Department of Diagnostic and Molecular Imaging,
Interventional Radiology and Radiation
Therapy, Fondazione Policlinico "Tor Vergata",
viale Oxford 81, 00133 Rome, Italy
Chairman: Giovanni Simonetti;
Email:elena.dicaprera@virgilio.it
Patient

45 years, female

Categories
Area of Interest Abdomen ; Imaging Technique Ultrasound, MR
Clinical History
A 45-year-old female patient was referred to our hospital with a few months history of abdominal mass which was rounded and of hard consistence.
The patient reported that this mass was not painful and that it had become evident during an interrupted pregnancy (at the twenty-second week) for fetal anencephaly.
Imaging Findings
First abdomen ultrasound was performed which showed a capsuled lesion, hypoechoic as a fluid component, with a size of 4x5 cm. Solid hyperechoic areas at the anterior wall of the lesion were also documented.

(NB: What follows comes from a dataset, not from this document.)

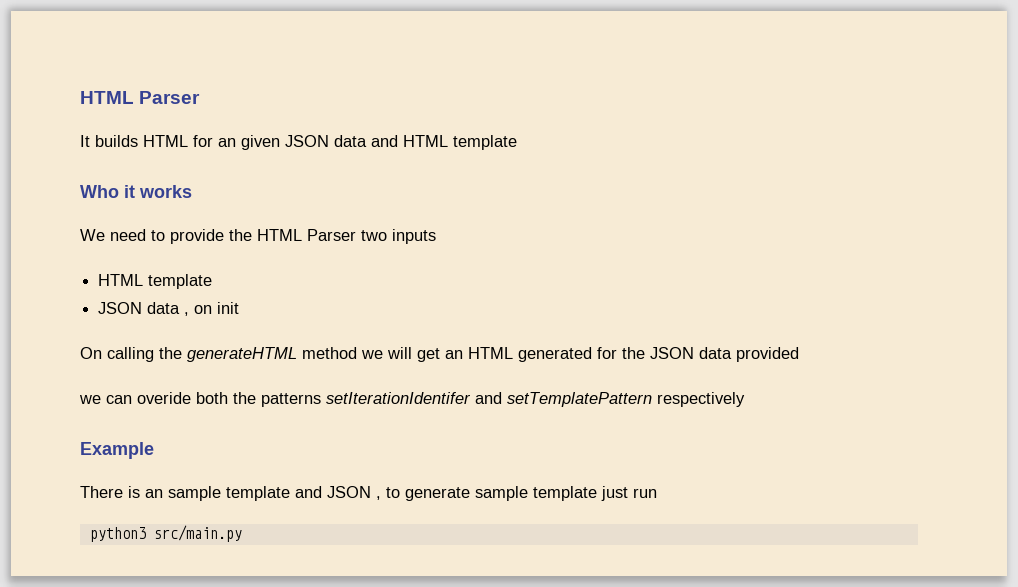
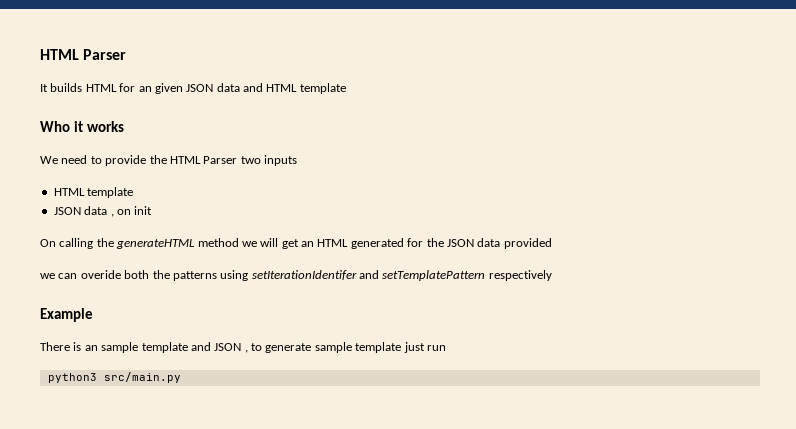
(321, 400) none -> [220,270,249,281] using

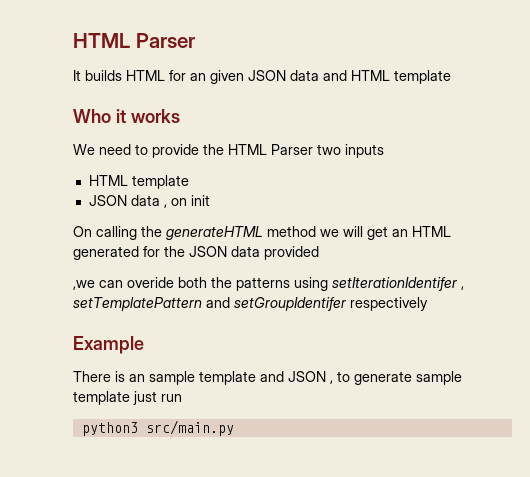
[40,273,55,279] we -> [73,280,95,290] ,we
[359,270,486,281] and setTemplatePattern -> [461,286,464,290] [73,297,346,311] , setTemplatePattern and setGroupIdentifer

Then MRI showed a lesion in the mesogastric region behind the navel, underneath the muscular plane, of 4x5 cm, with regular borders, hyperintense in T2 weighted images. It consisted mainly of fluid components, and the presence of a solid component adherent to the antero-superior wall of the lesion was confirmed.
Contrast gadolinium-enhanced sequences showed homogeneous enhancement in correspondence of the lesion’s solid component.
According to imaging features, suggestive for urachal disease, the patient underwent a surgical resection of the lesion and the histological result was urachal adenocarcinoma G1 arising in the urachal cyst.
Subsequent whole body CT to a proper staging of the disease showed no secondary lesions.
Evaluation by F18-FDG PET-CT revealed no hypermetabolic focus.
Discussion
The urachus is an embryologic remnant extending between the roof of the bladder and the umbilicus [1].
Urachus becomes completely obliterated shortly after birth, giving rise to the median umbilical ligament [2].
There are different types of urachal abnormalities: 1) patent urachus, in which the entire tubular structure fails to close (50%); 2) urachal cyst, in which both ends of the canal close leaving an open central portion (30%); 3) urachal sinus, which drains proximally into the umbilicus (15%); 4) diverticulum between bladder and urachus (3–5%); 5) alternating sinus, which can drain to bladder or umbilicus [3-4].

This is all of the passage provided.